- **Your assignment**: Count up the lines below where the word "développementales" shows up, and respond with the number alone.

- **Materials provided**:
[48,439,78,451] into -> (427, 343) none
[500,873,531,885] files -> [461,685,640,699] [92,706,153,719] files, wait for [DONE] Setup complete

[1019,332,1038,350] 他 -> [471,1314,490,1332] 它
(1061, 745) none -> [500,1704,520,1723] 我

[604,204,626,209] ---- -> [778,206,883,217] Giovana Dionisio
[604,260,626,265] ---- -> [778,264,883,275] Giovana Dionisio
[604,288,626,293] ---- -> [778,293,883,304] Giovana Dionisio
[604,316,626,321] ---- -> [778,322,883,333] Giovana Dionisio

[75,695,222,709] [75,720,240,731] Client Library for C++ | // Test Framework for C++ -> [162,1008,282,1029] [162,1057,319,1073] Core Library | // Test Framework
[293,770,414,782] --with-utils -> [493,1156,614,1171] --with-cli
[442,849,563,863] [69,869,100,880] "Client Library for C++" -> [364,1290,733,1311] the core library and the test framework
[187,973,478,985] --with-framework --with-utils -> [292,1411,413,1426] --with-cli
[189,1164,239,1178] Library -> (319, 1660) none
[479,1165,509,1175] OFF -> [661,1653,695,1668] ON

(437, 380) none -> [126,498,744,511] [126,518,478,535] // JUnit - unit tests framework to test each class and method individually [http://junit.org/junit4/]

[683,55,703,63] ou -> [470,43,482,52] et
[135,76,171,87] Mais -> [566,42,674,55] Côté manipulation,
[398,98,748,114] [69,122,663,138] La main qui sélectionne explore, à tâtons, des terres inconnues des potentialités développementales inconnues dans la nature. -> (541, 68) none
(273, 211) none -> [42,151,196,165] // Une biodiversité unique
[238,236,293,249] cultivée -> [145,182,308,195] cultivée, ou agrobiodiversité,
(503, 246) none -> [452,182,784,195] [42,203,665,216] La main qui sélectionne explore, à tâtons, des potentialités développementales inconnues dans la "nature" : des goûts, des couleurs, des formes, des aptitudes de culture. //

- **Expected output**: 2